As autoridades tailandesas mobilizaram, nesta quinta-feira, veículos blindados para interditar ruas e tentar coagir milhares de manifestantes acampados no centro da capital, em meio à pior crise política em duas décadas no país. O Exército posicionou seus blindados em postos de controle, impedindo os manifestantes de entrarem no seu acampamento fortificado de 300 hectares. Os militares aconselharam as empresas da área a não abrirem na sexta-feira.

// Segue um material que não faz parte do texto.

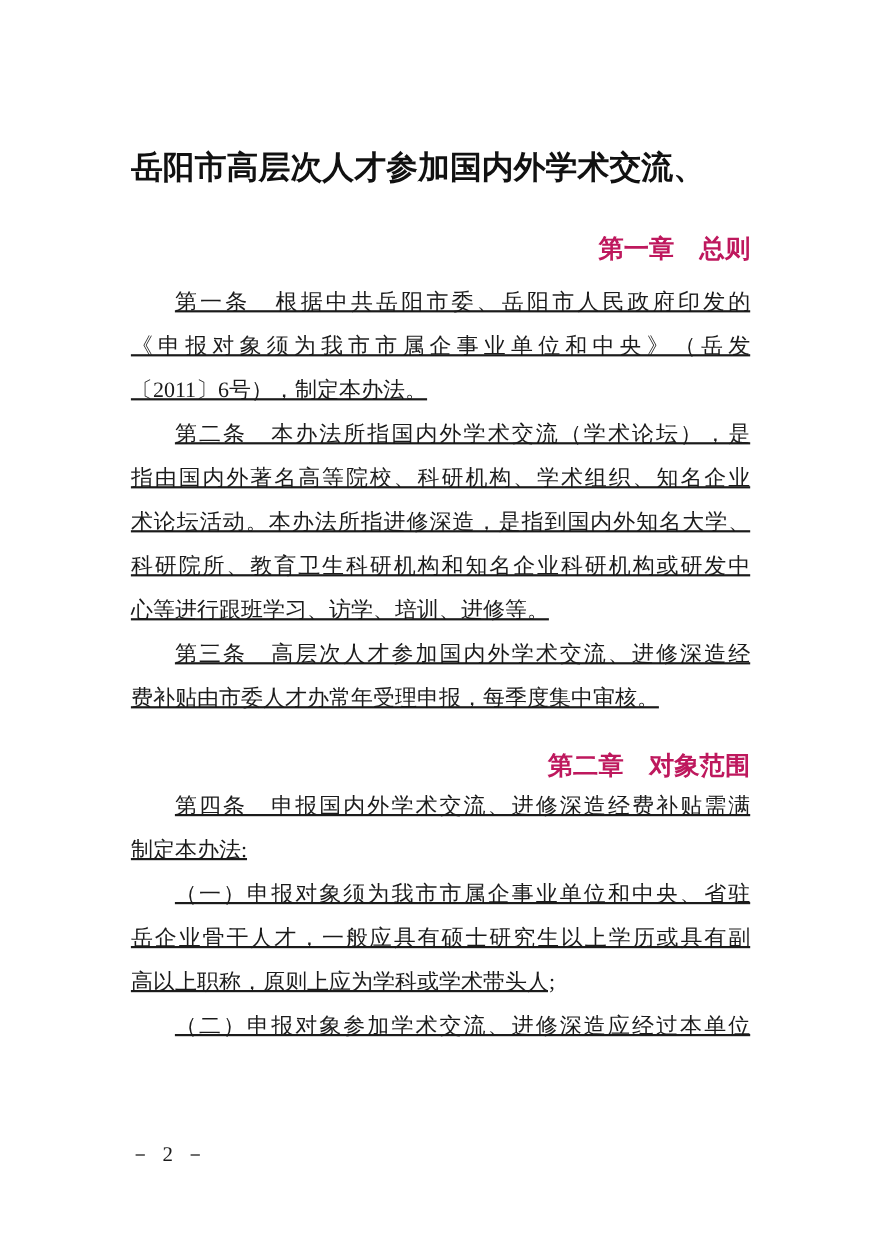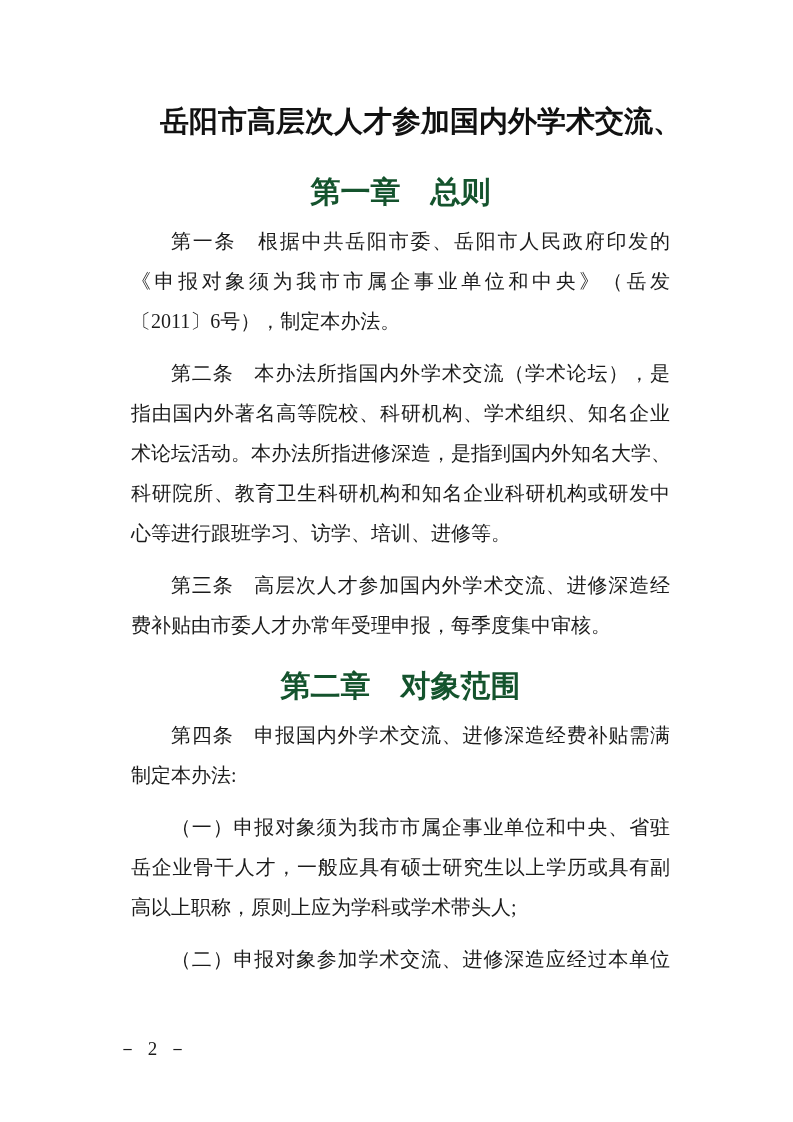--- a/index.html
+++ b/index.html
@@ -19,13 +19,14 @@
     overflow: hidden;
   }
   .doc-title {
-    font-family: Liberation Serif, serif;
+    font-family: Liberation Mono, monospace;
     font-weight: 700;
     font-size: 29px;
     line-height: 48px;
-    text-align: right;
+    text-align: left;
     letter-spacing: 0px;
     color: #111111;
+    margin-top: 34px;
   }
   .chapter {
     font-family: "Liberation Sans", "DejaVu Sans", sans-serif;

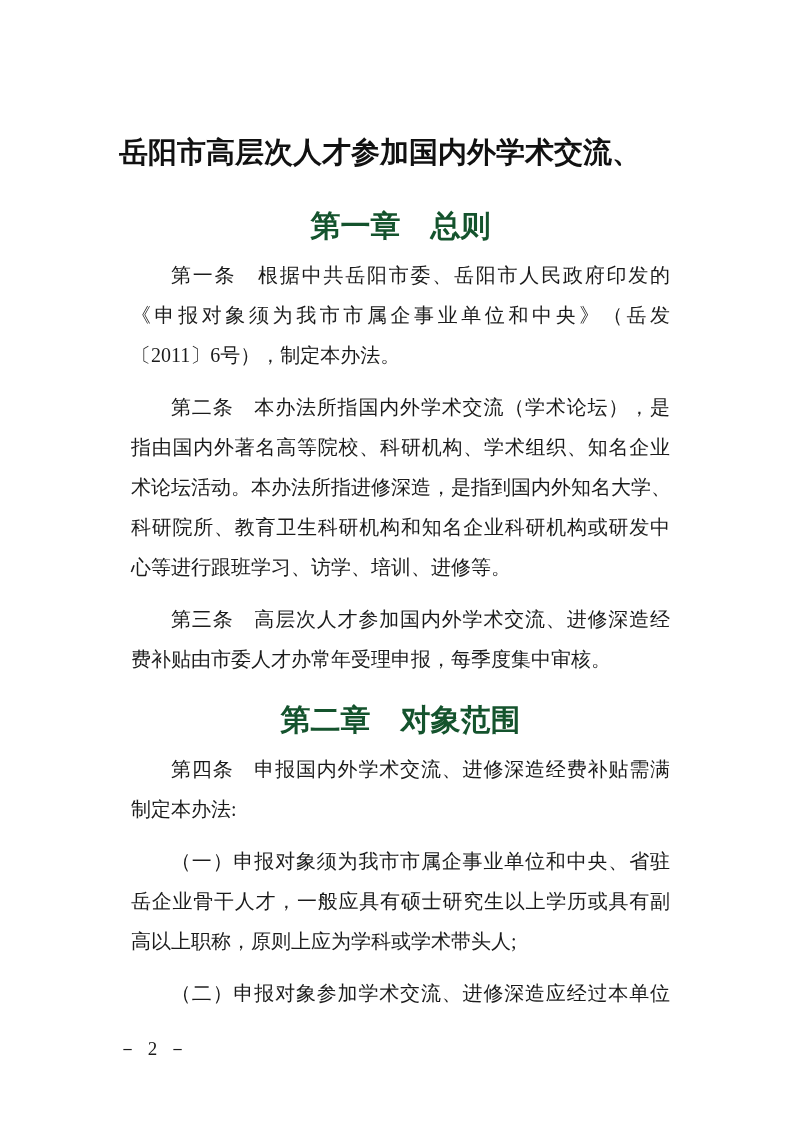--- a/index.html
+++ b/index.html
@@ -31,10 +31,10 @@
   .chapter {
     font-family: "Liberation Sans", "DejaVu Sans", sans-serif;
     font-weight: 700;
-    font-size: 30px;
+    font-size: 23px;
     line-height: 34px;
-    text-align: center;
-    color: #14532d;
+    text-align: right;
+    color: #be185d;
     margin: 30px 0 12px 0;
   }
   .chapter.second {

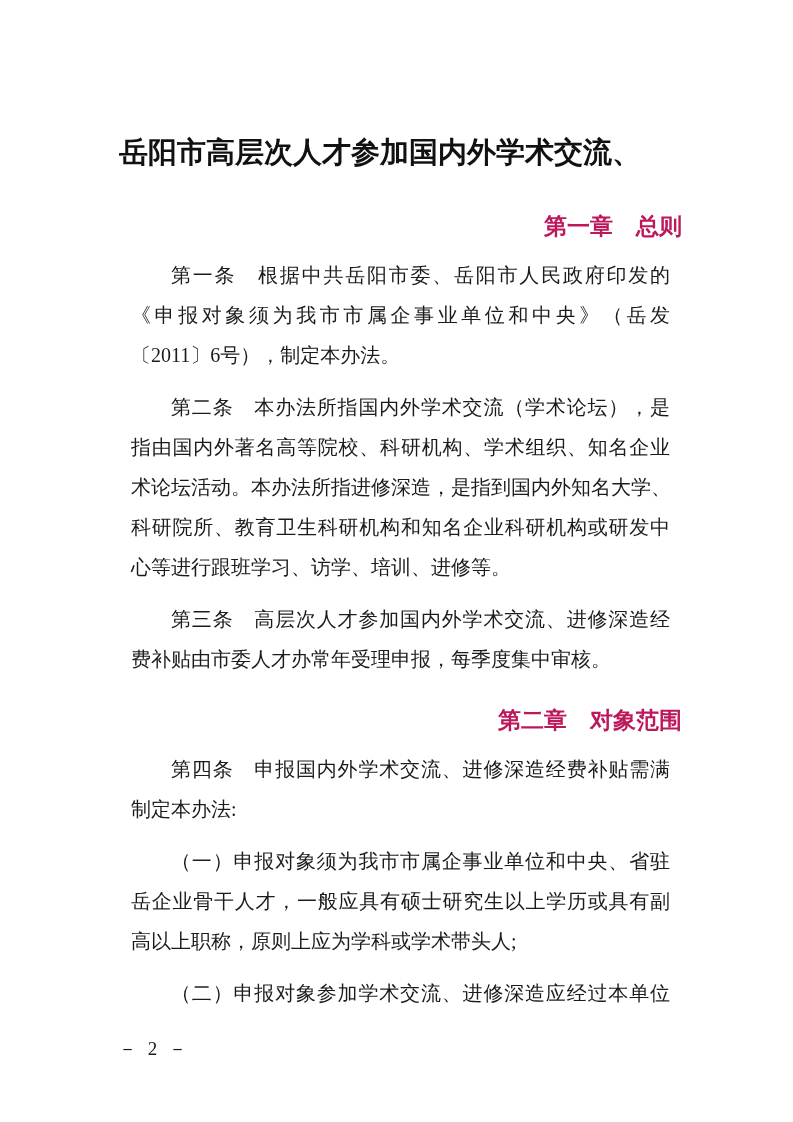--- a/index.html
+++ b/index.html
@@ -42,7 +42,8 @@
     margin-bottom: 0;
   }
   .para {
-    margin: 12px;
+    margin: 0;
+    text-decoration: underline;
   }
   .line {
     font-size: 20px;

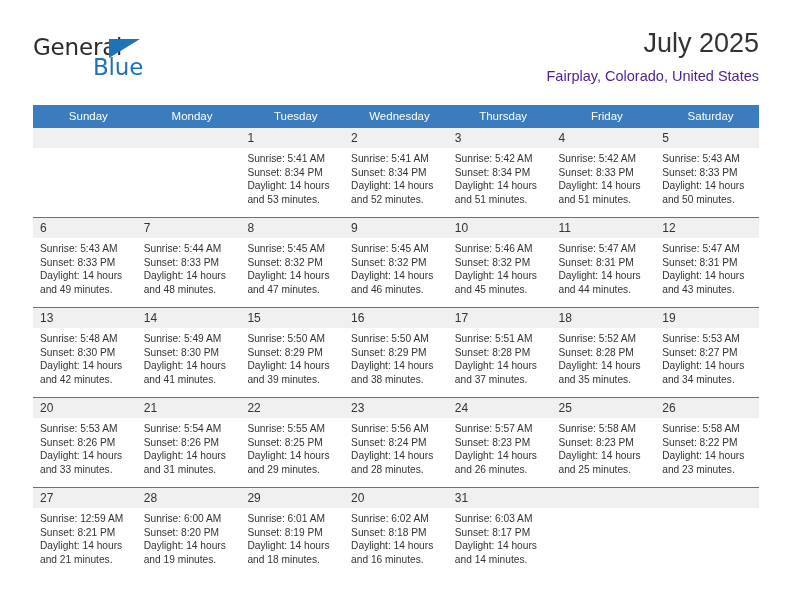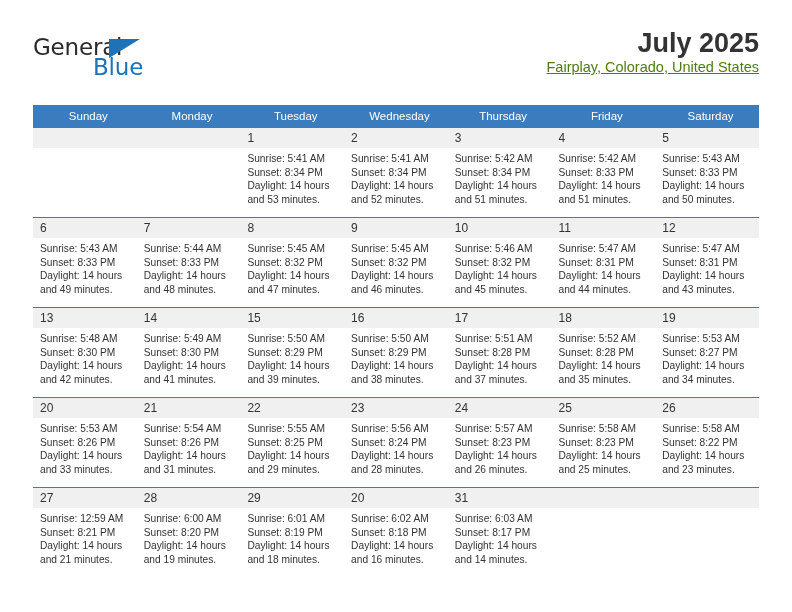--- a/index.html
+++ b/index.html
@@ -76,7 +76,6 @@
     color: #333333;
     line-height: 1.15;
     white-space: nowrap;
-    font-weight: bold;
   }
   .cal-subtitle {
     font-size: 14.5px;

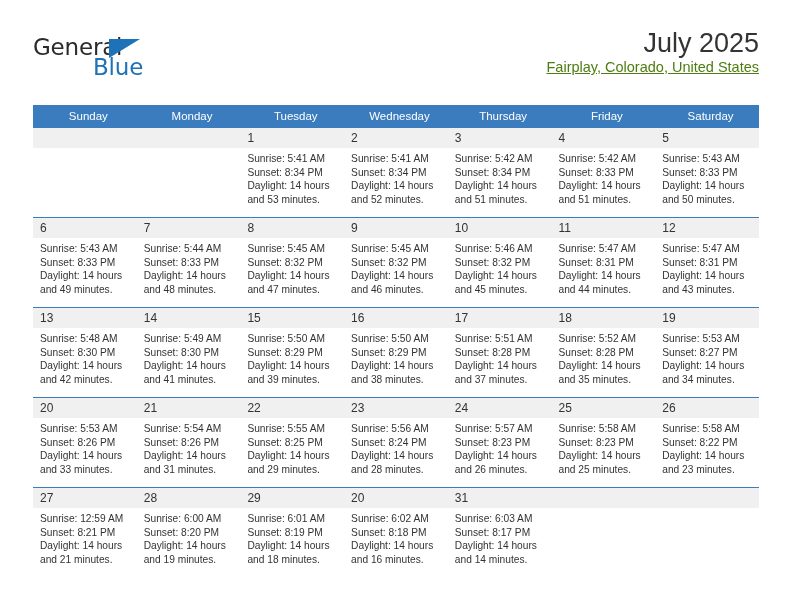--- a/index.html
+++ b/index.html
@@ -78,10 +78,10 @@
     white-space: nowrap;
   }
   .cal-subtitle {
+    margin-top: 9px;
     font-size: 14.5px;
-    color: #4d7c0f;
+    color: #4c1d95;
     white-space: nowrap;
-    text-decoration: underline;
   }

Mais de 20 mil manifestantes, a maioria pobres de origem camponesa, leais ao ex-premiê Thaksin Shinawatra, estão acampados por detrás das cercas de estilo medieval, feitas com pneus, paus embebidos em querosene e arame farpado.
– Vamos deslocar grupos para cercar esses veículos e impedir que eles avancem. Acreditamos que o Exército vai tentar reprimir hoje à noite ou amanhã de manhã – disse Jatuporn Prompan, um líder dos manifestantes, a seus seguidores.
As empresas dispensaram seus funcionários mais cedo na quinta-feira e ativaram planos de contingência. Várias estações do metrô suspenso fecharam mais cedo, e ônibus estão sendo desviados para outras áreas. A crise, iniciada há dois meses, já matou 29 pessoas e feriu mais de mil, além de paralisar partes de Bangcoc e reduzir o crescimento da segunda maior economia do Sudeste Asiático. Os manifestantes exigem a realização de eleições antecipadas.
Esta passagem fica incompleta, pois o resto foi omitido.